In [2]:
import time
import warnings
import numpy as np
from datetime import datetime, timedelta
import matplotlib.pyplot as plt

import pandas as pd
import polars as pl
pl.enable_string_cache(True)

warnings.filterwarnings('ignore')

from feature_engine.encoding import OrdinalEncoder
from feature_engine.creation import CyclicalFeatures
# from feature_engine.selection import DropFeatures
# from feature_engine.creation import MathFeatures

from sklearn.model_selection import TimeSeriesSplit
from sklearn.pipeline import make_pipeline
from sklearn.metrics import mean_squared_error, r2_score

from xgboost import XGBRegressor

seed=42

    Unfortunately, using the whole dataset for training results in running out of memory too early. 

    Hence, for every district, those GEOHASHs with top 20 mean traffic density will be chosen. This way, we get data points from all districts in Istanbul and most importantly, reduce the amount of data to train.
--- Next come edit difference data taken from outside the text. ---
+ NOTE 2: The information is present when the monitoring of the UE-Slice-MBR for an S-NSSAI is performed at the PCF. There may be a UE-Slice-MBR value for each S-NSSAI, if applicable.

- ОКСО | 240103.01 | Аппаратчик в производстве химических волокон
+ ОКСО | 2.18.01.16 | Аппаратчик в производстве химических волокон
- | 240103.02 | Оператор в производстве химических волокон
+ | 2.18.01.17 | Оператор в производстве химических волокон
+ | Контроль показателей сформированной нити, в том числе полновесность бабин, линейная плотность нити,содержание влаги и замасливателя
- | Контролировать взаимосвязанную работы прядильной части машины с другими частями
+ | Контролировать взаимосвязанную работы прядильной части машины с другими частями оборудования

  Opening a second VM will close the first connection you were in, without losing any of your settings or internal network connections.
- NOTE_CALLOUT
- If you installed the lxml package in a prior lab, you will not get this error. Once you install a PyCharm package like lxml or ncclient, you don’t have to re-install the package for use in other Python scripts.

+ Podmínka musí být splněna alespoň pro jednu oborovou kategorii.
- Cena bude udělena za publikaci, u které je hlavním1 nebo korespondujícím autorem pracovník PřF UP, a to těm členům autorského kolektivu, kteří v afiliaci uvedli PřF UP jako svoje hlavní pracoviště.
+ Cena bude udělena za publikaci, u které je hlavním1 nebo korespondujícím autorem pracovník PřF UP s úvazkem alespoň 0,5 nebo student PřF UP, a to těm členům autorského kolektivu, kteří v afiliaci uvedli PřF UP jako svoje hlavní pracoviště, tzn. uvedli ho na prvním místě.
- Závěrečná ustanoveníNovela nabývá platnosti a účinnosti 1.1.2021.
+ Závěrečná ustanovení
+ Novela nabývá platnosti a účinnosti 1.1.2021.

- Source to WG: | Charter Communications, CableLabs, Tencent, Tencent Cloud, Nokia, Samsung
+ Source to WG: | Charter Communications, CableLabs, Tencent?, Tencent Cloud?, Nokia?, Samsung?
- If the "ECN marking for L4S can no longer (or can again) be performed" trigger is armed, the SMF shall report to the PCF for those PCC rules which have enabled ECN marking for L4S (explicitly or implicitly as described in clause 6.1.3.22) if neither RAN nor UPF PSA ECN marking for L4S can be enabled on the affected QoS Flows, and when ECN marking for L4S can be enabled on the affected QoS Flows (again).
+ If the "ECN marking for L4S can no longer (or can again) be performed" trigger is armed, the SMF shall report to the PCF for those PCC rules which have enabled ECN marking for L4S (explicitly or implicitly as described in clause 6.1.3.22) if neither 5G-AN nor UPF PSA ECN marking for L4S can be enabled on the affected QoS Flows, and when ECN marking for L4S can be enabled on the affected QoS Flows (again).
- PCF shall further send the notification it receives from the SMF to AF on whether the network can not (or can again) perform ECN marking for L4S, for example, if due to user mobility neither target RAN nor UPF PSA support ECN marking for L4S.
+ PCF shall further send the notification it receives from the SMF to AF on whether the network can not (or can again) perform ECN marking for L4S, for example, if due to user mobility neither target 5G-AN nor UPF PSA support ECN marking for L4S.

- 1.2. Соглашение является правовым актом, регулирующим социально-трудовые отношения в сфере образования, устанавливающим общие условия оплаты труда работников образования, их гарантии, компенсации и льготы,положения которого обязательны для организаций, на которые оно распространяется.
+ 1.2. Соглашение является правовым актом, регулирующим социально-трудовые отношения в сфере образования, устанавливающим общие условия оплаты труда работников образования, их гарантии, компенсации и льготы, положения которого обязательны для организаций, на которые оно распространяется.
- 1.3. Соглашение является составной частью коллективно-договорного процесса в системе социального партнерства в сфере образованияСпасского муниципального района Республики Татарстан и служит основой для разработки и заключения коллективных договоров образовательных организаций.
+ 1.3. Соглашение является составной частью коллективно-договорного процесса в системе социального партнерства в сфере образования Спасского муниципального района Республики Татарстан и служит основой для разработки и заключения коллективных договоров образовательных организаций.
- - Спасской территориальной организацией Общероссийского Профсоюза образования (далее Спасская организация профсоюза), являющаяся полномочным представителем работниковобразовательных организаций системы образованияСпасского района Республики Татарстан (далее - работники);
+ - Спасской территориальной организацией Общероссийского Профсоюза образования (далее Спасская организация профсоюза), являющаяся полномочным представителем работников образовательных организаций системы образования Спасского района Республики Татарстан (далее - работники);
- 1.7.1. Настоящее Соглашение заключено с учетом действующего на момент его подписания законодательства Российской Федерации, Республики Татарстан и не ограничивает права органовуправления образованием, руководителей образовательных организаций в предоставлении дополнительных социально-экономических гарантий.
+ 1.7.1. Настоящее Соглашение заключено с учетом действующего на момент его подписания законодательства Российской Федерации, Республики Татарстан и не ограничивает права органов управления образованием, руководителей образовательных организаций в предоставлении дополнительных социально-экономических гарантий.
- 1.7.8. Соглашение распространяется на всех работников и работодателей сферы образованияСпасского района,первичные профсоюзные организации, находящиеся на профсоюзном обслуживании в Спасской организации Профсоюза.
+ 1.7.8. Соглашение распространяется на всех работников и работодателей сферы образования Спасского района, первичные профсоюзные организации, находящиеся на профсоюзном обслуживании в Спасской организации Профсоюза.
    As seen from the image below, those GEOHASH represented in red are chosen and the ones in yellow are filtered out.

![image.png](attachment:image.png)

![image.png](attachment:image.png)

In [3]:
top_TD_GH_by_district = np.array(
    pl.scan_parquet("datasets/19_model/train.zstd")
    .groupby(['DISTRICT', 'GEOHASH'])
    .agg(pl.col(['NUMBER_OF_VEHICLES']).mean())
    .sort(['DISTRICT', 'NUMBER_OF_VEHICLES'], descending=True)
    .with_columns(pl.col('NUMBER_OF_VEHICLES').rank('dense', descending=True).over('DISTRICT').alias('TD_row'))
    .filter(pl.col('TD_row').le(20))
    .select('GEOHASH')
    .collect(streaming=True)\
        ['GEOHASH']
    .to_list()
    # .to_pandas()
    # .to_excel("datasets/18_Viz/top_10_td_gh_district.xlsx", index=False)
)

len(top_TD_GH_by_district)

720

In [None]:
# Train set
X_train = (
    pl.read_parquet("datasets/19_model/train.zstd")
    .filter(pl.col('GEOHASH').is_in(top_TD_GH_by_district))
    .drop('NUMBER_OF_VEHICLES')
    .to_pandas()
    .set_index('DATE_TIME')
)

y_train = (
    pl.read_parquet("datasets/19_model/train.zstd")
    .filter(pl.col('GEOHASH').is_in(top_TD_GH_by_district))
    .select(['DATE_TIME', 'NUMBER_OF_VEHICLES'])
    .to_pandas()
    .set_index('DATE_TIME')
)

# Validation set
X_valid = (
    pl.read_parquet("datasets/19_model/valid.zstd")
    .filter(pl.col('GEOHASH').is_in(top_TD_GH_by_district))
    .drop('NUMBER_OF_VEHICLES')
    .to_pandas()
    .set_index('DATE_TIME')
)

y_valid = (
    pl.read_parquet("datasets/19_model/valid.zstd")
    .filter(pl.col('GEOHASH').is_in(top_TD_GH_by_district))
    .select(['DATE_TIME', 'NUMBER_OF_VEHICLES'])
    .to_pandas()
    .set_index('DATE_TIME')
)

X_train.head()

In [None]:
y_train.head()

In [None]:
X_train.info()

In [None]:
X_train.isnull().sum()

In [None]:
# Unique GEOHASH count
total_gh = len(X_train['GEOHASH'].unique())
total_gh

In [None]:
cat_cols = [col for col in X_train.columns if X_train[col].dtype=='category']
time_cols = ['DAY', 'MONTH', 'HOUR', 'DAYOFWEEK'] #excluding year

print('String columns:', cat_cols)
print('Time columns:', time_cols)

# Encode categorical columns with numbers.
ord_encoder=OrdinalEncoder(encoding_method='arbitrary', variables=cat_cols)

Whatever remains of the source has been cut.